El embutido más conocido y más apreciado de Dalmacia es el jamón que se come en todas las ocasiones, como una entrada obligatoria de un sabor dulce-salado.

 

El jamón se obtiene de la pata de un cerdo especialmente cebado que puede pesar hasta 16 kilos. Después de la faena se despieza el jamón de la pata y el hueso pelviano y los jamones así preparados se dejan reposar un día en una sala especial a una temperatura máxima de seis grados centígrados. El lado del jamón con piel se deja hacia arriba para que se evacúe el líquido excesivo gradualmente. Luego el jamón se deja en salazón abundante de sal marina fina y gruesa. Los jamones salados se dejan reposar por lo menos una semana y luego se evacúa la sangre y el agua remanentes y se salan en cantidad abundante de nuevo. Para fomentar la evacuación del exceso del líquido, hay que cargar los jamones con peso de manera gradual, y con ese proceso también se consigue una buena densidad de la parte magra misma.
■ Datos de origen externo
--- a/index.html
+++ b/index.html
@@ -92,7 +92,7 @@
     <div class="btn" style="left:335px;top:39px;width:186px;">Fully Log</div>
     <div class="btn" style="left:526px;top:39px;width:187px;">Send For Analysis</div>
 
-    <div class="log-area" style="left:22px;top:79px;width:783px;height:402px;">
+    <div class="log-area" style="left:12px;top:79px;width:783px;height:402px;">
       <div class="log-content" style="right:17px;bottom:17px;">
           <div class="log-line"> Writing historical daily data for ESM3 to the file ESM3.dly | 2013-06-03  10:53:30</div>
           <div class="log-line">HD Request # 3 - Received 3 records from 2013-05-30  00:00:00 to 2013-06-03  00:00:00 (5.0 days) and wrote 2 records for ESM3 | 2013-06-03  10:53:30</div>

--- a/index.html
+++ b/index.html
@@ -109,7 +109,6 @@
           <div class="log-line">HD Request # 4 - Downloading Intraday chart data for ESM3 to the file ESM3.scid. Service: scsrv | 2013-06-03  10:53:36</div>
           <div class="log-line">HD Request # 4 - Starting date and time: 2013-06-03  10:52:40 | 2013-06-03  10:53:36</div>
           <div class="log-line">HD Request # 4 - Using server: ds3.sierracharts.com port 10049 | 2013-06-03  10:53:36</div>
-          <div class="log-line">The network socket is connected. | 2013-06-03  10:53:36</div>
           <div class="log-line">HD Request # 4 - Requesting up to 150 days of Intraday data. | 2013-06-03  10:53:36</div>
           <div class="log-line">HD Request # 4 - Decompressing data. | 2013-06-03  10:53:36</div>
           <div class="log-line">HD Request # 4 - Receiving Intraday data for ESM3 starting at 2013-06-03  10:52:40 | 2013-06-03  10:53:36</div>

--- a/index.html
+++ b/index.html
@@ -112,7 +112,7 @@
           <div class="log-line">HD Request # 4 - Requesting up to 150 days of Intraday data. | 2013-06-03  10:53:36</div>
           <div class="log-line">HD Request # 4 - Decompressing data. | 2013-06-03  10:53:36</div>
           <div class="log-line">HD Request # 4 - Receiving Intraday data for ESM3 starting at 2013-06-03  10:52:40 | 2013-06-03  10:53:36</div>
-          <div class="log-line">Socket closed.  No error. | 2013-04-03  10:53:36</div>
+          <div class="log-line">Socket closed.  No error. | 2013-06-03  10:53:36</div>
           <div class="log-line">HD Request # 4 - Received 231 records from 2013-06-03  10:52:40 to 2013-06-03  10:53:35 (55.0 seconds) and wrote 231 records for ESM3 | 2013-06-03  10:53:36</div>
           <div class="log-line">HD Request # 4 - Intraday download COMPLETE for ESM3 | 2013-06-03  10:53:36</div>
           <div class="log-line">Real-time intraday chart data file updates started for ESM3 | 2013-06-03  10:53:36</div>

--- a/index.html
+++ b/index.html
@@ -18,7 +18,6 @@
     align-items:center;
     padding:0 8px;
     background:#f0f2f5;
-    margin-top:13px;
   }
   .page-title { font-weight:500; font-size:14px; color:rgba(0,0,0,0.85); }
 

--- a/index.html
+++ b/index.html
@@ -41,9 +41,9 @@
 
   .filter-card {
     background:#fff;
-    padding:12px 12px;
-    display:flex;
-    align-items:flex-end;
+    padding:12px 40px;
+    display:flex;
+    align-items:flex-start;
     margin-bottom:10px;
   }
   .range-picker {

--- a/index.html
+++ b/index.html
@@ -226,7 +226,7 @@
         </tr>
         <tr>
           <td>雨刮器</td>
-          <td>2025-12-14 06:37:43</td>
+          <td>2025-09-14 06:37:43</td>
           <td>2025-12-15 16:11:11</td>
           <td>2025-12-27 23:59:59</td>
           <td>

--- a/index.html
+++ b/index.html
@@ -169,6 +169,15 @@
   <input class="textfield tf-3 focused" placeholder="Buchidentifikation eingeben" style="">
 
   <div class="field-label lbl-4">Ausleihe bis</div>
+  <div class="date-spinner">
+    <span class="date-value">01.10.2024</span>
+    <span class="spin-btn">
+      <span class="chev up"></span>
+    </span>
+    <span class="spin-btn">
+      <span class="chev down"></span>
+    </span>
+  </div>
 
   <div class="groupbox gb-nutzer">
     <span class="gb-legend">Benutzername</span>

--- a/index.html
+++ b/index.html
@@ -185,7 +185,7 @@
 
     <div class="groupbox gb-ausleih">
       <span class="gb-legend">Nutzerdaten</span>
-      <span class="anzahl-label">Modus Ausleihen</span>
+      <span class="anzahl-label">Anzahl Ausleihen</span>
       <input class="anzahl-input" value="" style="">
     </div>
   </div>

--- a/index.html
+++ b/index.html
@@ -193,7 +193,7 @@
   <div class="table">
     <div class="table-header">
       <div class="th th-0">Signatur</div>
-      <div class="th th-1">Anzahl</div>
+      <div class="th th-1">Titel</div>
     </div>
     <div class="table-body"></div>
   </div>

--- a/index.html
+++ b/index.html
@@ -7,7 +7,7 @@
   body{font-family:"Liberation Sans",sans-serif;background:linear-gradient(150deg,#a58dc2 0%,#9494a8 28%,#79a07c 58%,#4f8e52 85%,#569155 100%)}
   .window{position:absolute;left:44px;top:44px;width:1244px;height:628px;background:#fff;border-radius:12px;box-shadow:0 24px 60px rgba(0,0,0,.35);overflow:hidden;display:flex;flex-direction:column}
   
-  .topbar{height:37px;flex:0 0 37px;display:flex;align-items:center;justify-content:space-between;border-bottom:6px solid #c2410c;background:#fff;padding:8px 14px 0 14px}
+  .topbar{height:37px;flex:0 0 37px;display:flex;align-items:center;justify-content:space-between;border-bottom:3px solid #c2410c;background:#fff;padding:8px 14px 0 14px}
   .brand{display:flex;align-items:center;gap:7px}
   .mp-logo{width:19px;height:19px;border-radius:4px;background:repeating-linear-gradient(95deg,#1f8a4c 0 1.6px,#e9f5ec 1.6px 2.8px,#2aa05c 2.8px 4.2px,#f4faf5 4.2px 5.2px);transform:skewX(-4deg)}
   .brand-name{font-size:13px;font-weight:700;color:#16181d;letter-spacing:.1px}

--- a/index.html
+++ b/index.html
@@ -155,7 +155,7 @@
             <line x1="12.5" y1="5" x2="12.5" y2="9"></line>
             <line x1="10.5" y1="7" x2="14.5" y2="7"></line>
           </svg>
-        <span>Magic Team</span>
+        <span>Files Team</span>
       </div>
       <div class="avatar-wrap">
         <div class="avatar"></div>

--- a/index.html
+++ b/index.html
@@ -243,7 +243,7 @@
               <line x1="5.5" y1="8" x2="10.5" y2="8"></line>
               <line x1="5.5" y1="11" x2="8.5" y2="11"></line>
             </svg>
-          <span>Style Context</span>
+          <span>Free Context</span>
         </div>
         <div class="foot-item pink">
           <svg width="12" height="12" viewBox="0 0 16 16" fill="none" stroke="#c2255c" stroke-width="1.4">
El jamón se coloca entre dos tablas y la superior se carga cada vez más, día tras día. En el reposo se presta atención a que las moscas no pongan huevos sobre las partes de parte magra expuestas alrededor de los huesos, y eso también se resuelve al poner una mezcla de pimienta y vinagre o aceite y ajo.

 

Luego los jamones se cuelgan sobre unos ganchos en una sala de ahumado donde el humo se obtiene mediante la quema de haya, roble o carpe. Después del ahumado el jamón se seca por lo menos un mes al fuerte viento de bura porque naturalmente seca la parte magra y le da la textura necesaria. Luego el jamón madura colgando en una sala con un microclima estable y para que la parte magra no se seque demasiado, se expone al cálido viento del sudeste, el jugo. El jamón está listo para la consumición después de un año del secado, y la parte magra debe ser de un color uniforme, entre el rosa oscuro hasta el rosa más claro, con la grasa blanca o rosa pálido. Se sirve cortado en lonchas finas acompañado con pan casero y queso.